Quando nel 1697, lo zar e primo imperatore russo Pietro il Grande intraprese la sua “grande ambasceria” in Europa in cerca di alleati contro il sultano turco e il khanato di Crimea in Ucraina, non immaginava l’impatto che quel viaggio avrebbe avuto nel suo Paese.

Personaggio affascinante e ricco di contraddizioni che, a partire da Voltaire, ha sempre sconcertato gli storici, questo riformatore dall’imponente statura di due metri, incline agli eccessi dell’alcol e che mandò il proprio figlio al patibolo, viene soprattutto ricordato per aver trasformato il regno medievale della Moscovia in un impero “occidentalizzato”.

La delegazione diplomatica, con il celebre sigillo “sono uno studente e cerco insegnanti”, divenne un viaggio di scoperta che rivelò a Pietro il Grande quanto la Russia, allora considerata paese barbaro e isolato nel continente asiatico, fosse diversa dall’Occidente.

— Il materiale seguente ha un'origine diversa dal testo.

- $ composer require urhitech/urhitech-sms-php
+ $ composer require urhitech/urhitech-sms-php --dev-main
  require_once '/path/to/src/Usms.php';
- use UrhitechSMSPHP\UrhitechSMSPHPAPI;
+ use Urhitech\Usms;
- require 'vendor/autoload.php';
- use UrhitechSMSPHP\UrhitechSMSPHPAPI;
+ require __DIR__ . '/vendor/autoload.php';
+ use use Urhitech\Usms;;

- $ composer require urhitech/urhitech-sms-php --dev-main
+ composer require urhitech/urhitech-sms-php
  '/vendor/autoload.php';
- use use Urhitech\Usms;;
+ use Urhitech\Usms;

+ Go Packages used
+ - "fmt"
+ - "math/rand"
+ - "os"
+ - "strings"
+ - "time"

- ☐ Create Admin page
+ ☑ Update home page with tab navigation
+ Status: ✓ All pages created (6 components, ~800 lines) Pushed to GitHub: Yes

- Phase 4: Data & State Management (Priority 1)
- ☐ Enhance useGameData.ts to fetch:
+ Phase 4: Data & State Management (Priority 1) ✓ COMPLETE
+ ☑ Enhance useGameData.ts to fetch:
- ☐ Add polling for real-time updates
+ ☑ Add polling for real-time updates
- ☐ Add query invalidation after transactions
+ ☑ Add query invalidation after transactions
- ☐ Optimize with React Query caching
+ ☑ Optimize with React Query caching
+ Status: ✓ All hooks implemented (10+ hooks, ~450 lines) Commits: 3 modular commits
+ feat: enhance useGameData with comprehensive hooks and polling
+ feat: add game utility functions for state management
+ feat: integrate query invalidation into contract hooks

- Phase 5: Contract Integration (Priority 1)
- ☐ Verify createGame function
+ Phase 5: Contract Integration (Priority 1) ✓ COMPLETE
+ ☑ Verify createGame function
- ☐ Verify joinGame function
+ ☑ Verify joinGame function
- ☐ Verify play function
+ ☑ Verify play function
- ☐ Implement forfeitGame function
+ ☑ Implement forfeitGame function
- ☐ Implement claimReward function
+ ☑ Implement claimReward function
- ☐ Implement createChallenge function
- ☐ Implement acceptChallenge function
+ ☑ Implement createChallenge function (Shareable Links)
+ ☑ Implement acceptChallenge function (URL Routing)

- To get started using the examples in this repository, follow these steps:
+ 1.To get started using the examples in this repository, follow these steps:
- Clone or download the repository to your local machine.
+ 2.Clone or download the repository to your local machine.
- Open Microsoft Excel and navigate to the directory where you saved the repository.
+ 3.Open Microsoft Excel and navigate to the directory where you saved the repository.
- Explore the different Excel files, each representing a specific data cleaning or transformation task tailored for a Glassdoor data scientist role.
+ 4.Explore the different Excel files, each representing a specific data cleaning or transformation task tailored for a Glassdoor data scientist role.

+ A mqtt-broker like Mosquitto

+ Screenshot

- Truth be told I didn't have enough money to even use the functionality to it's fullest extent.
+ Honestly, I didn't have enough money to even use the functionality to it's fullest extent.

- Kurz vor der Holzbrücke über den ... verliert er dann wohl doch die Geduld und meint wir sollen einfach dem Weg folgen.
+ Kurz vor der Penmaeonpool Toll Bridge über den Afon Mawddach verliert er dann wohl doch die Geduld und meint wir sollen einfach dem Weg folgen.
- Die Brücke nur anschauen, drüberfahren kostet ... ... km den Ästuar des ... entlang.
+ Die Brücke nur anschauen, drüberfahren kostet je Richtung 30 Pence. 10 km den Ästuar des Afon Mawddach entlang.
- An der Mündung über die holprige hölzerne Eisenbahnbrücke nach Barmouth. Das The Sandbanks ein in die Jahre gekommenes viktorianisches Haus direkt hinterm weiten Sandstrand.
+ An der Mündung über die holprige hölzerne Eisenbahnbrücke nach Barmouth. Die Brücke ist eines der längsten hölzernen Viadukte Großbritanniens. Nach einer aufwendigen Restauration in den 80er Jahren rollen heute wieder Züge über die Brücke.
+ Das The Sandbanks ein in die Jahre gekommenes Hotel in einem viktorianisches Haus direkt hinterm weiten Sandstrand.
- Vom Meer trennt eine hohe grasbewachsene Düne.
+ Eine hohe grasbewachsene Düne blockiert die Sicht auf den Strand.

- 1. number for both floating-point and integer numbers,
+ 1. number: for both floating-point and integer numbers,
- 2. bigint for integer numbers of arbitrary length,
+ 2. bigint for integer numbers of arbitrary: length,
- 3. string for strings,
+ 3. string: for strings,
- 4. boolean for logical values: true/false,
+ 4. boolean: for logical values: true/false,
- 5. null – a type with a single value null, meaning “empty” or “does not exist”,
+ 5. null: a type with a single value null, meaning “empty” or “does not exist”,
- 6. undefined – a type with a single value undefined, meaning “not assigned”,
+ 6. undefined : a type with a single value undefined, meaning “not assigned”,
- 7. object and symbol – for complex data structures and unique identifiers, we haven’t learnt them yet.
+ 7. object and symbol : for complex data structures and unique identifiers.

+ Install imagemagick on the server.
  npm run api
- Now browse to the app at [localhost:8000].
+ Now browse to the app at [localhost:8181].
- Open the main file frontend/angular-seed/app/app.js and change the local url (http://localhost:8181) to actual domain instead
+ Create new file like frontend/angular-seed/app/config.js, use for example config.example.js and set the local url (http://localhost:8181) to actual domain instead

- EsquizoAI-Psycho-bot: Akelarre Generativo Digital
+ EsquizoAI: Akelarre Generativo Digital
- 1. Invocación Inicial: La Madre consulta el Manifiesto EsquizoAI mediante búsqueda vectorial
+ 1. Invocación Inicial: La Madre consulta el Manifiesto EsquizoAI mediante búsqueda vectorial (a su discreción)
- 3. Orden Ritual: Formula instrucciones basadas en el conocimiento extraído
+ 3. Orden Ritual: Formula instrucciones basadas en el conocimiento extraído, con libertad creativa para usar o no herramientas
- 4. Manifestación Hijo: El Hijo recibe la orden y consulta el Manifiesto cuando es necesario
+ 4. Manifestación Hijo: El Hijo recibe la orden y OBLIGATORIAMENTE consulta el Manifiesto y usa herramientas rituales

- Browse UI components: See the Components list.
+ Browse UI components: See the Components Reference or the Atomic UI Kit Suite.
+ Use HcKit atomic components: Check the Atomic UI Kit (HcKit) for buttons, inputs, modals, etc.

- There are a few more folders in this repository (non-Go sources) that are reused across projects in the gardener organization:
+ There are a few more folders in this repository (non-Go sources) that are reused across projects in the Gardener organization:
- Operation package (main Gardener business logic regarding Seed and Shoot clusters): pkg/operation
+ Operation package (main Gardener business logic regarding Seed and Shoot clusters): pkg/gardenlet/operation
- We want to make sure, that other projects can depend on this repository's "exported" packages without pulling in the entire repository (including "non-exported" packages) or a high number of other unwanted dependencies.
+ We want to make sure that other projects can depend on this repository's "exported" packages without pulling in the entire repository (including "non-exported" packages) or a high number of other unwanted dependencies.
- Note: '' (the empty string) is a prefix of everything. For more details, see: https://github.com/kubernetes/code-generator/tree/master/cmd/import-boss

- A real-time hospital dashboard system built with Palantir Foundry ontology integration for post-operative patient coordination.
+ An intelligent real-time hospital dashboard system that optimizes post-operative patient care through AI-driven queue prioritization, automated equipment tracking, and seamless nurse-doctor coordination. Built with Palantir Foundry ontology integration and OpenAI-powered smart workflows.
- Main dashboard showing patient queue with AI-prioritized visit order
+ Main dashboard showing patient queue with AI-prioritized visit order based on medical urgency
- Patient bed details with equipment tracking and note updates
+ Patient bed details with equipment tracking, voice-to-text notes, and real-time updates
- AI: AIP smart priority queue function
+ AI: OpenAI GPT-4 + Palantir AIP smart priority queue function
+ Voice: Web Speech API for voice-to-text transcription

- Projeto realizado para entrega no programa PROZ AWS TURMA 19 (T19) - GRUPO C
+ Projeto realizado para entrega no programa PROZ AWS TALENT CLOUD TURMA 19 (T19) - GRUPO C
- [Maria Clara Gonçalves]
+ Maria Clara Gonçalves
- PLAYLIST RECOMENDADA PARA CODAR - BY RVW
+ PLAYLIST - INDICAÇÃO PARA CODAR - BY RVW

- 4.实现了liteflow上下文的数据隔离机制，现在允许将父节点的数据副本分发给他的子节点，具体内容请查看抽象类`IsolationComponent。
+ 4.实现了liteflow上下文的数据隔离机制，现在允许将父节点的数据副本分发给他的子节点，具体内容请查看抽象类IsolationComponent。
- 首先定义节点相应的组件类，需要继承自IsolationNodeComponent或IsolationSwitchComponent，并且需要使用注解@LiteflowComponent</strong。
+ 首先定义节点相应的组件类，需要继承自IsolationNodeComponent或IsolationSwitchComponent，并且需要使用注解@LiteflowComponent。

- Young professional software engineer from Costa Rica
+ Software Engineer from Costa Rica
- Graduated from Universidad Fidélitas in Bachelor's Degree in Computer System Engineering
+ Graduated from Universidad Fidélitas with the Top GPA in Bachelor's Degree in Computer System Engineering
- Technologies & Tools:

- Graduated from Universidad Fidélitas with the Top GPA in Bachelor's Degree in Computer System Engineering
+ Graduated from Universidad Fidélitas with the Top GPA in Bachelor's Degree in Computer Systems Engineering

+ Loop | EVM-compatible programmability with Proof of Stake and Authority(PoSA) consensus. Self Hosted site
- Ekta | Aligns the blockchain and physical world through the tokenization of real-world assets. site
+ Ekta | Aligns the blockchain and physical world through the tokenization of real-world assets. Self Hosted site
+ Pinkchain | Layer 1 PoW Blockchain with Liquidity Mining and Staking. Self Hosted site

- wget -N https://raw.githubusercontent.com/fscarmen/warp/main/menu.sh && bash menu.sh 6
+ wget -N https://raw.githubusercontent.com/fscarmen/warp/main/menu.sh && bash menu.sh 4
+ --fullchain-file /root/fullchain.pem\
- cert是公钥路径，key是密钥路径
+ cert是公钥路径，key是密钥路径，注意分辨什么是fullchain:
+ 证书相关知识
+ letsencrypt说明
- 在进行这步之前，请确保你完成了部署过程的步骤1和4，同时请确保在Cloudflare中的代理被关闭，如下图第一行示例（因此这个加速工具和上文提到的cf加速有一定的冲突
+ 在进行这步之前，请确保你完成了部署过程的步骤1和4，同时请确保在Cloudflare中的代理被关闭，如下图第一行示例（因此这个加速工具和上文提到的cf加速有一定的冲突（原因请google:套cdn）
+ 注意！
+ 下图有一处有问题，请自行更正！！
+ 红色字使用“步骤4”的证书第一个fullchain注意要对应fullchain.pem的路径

Amsterdam, Londra, Dresda e Vienna ispirarono allo zar riforme culturali nella moda e nell’arte, nell’istruzione, nell’editoria e persino nella lingua, con una vasta risonanza negli ambienti militari e nello sviluppo architettonico della città. La nuova era fu contrassegnata da una riforma simbolica: il calendario giuliano sostituì quello bizantino, il cui calcolo degli anni partiva dalla data della creazione.